This video demonstrates lipid isolation from human neutrophils by a biphasic solvent system using methanol and chloroform.
Protocol
1. Lipid Isolation and Analysis of Human Blood-derived Neutrophils
Take neutrophils and place them on ice.
On the ice, pipette the neutrophils (present in methanol and chloroform solution) to a 15 mL screw-cap glass tube with a polytetrafluoroethylene (PTFE) seal and homogenize them by shaking for 1 min. Use glass tubes to prevent the lipids from binding to plastic surfaces. Use PTFE caps to prevent contamination from rubber/plastic.
Add 2 mL of methanol followed 1 min later by 1 mL of chloroform. Shake again for 1 min.
Rotate the glass tubes at RT and 50 rpm for 30 min.
Pellet the protein fraction by centrifuging the solution at 7 °C and 1,952 x g for 10 min.
Carefully decant the supernatant into a new 15 mL glass screw-cap tube, leaving the protein-containing pellet behind. Store the pellet at -20 °C for future quantification.

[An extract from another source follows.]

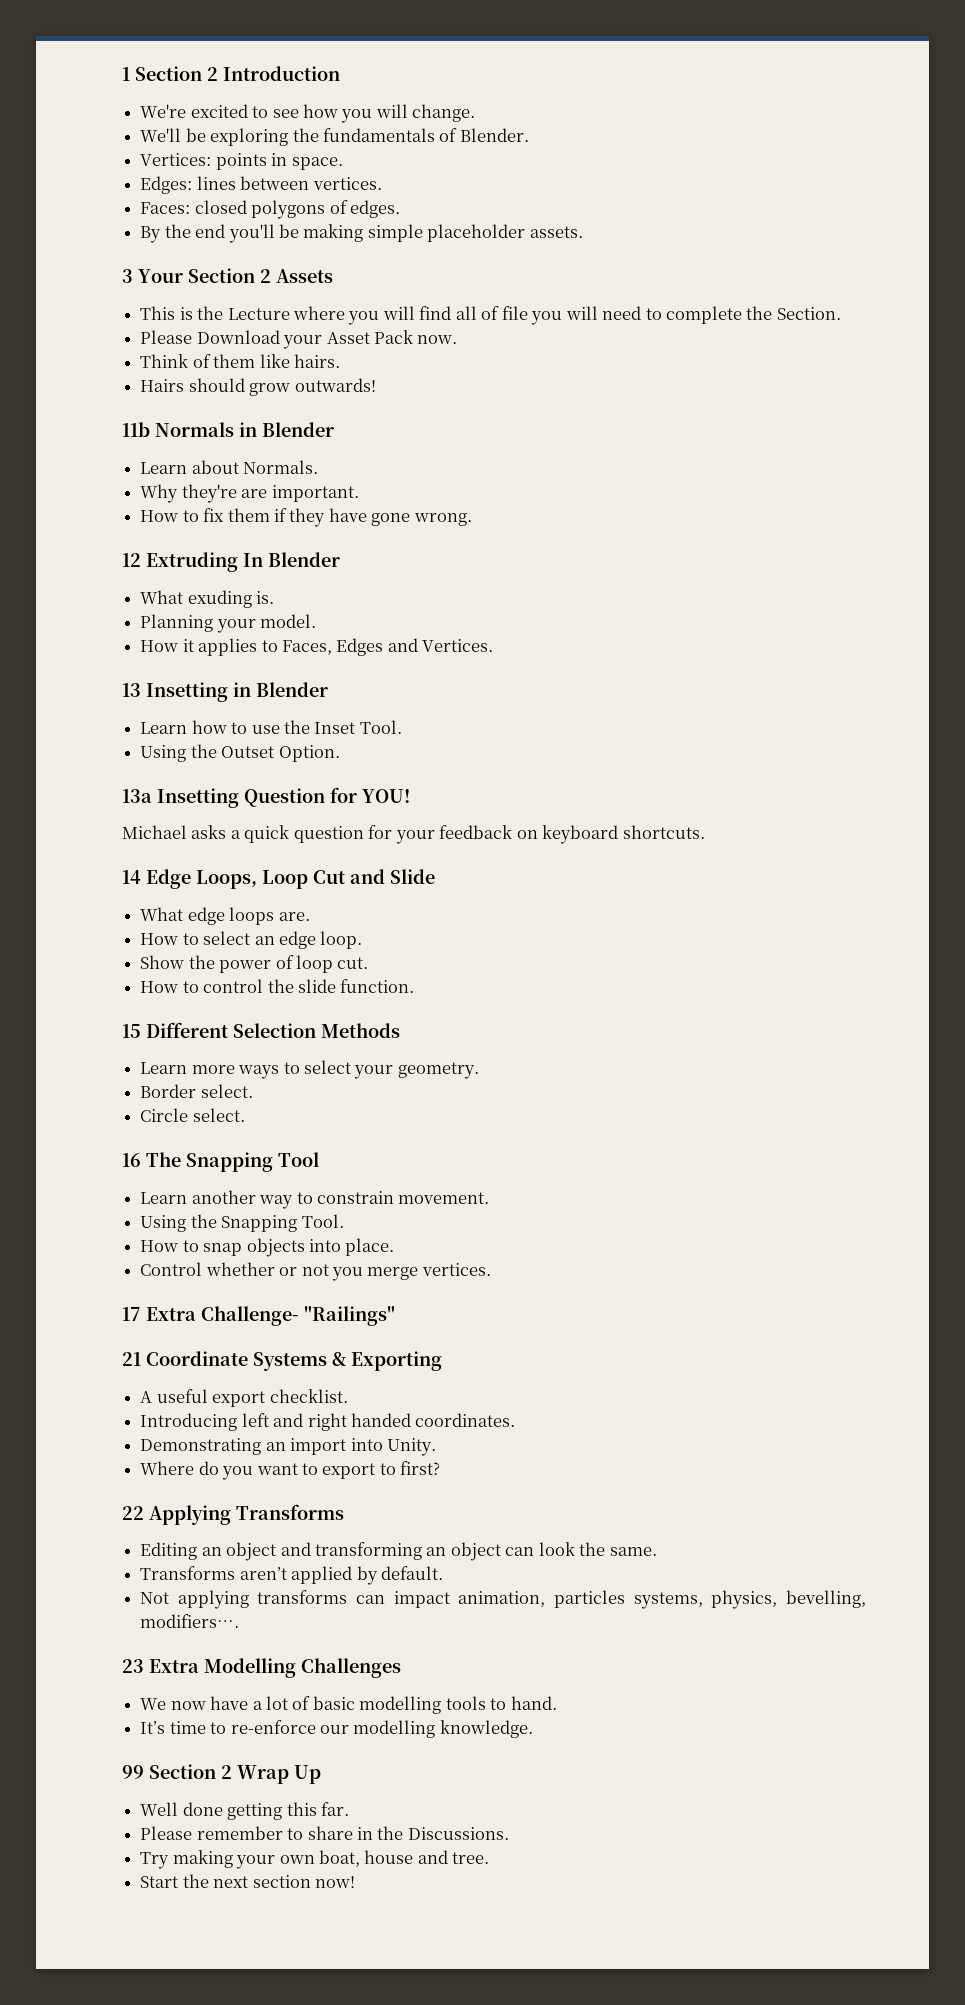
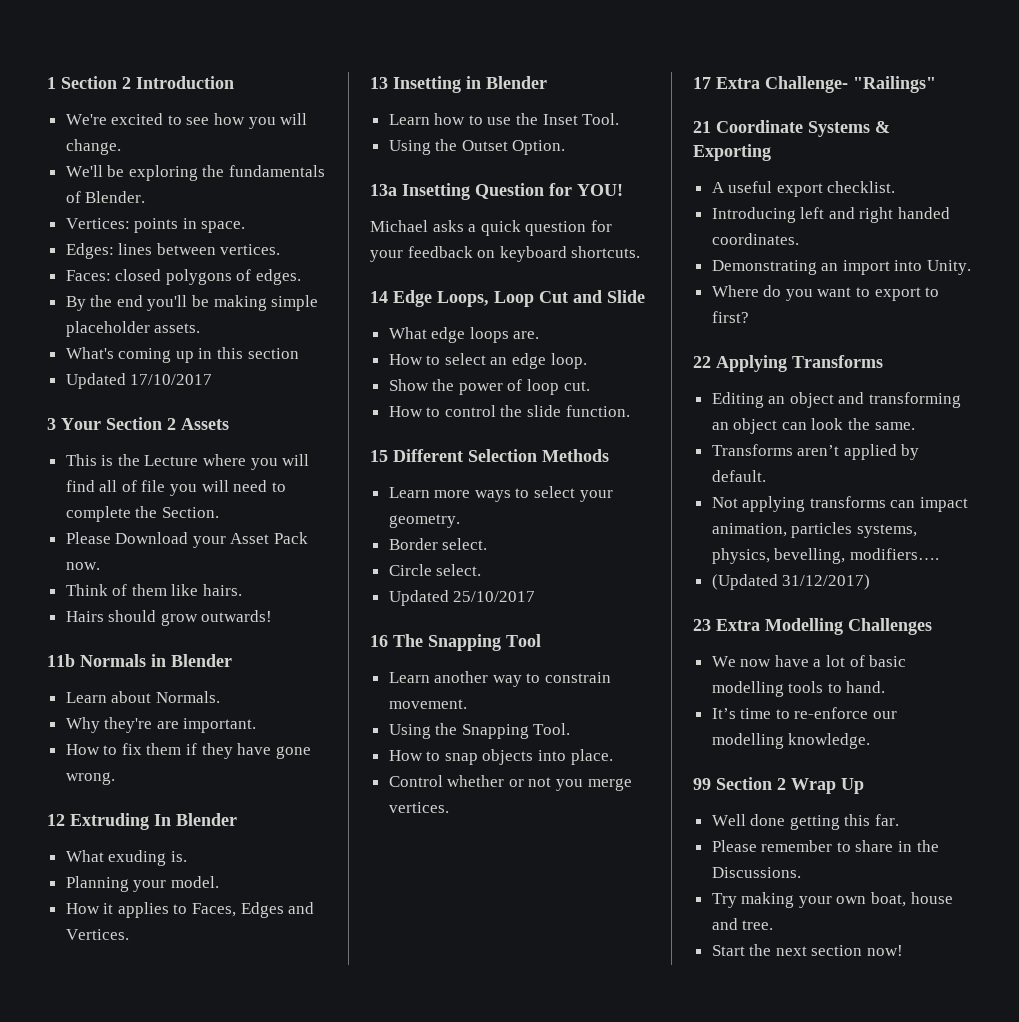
+ What's coming up in this section
+ Updated 17/10/2017
+ Updated 25/10/2017
+ (Updated 31/12/2017)

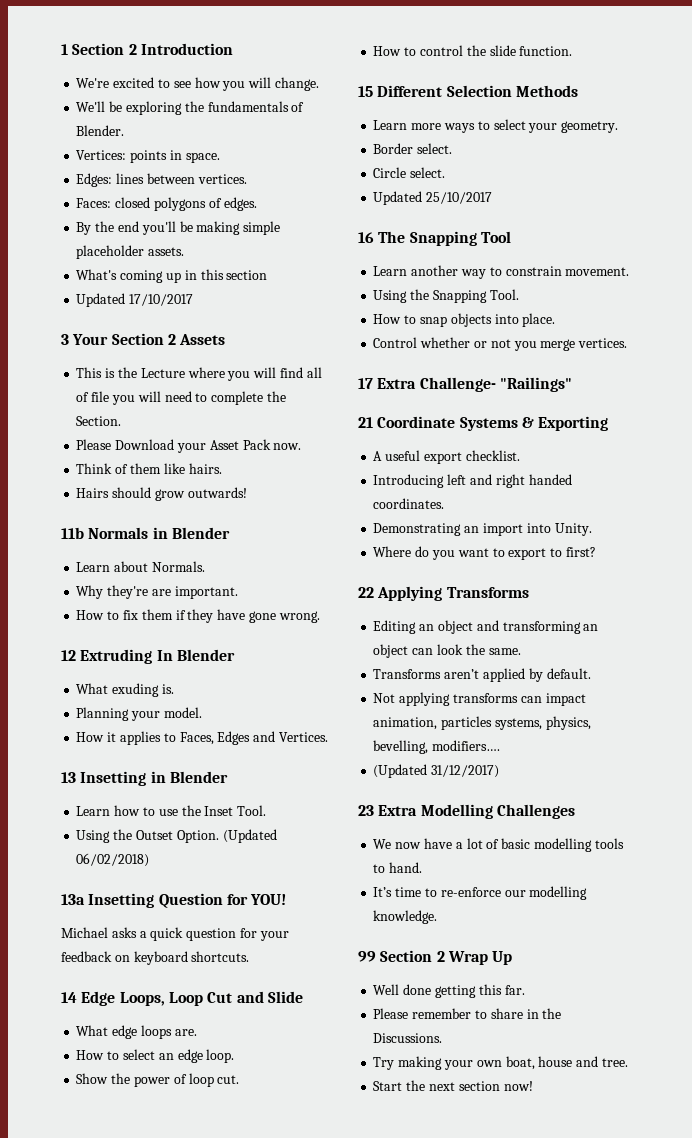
+ (Updated 06/02/2018)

Add 1 mL of chloroform, wait 1 min, add 1 mL of double-distilled water, and invert the glass screw-cap tube with the sample for 30 s.
Centrifuge at 7 °C and 1,952 x g for 10 min and discard the upper phase, down to, but not including the cloudy layer.
If required, perform an optional further purification step by repeating step 1.1.8.
Dry the samples in a vacuum concentrator at 60 °C and store them at -20 °C until required.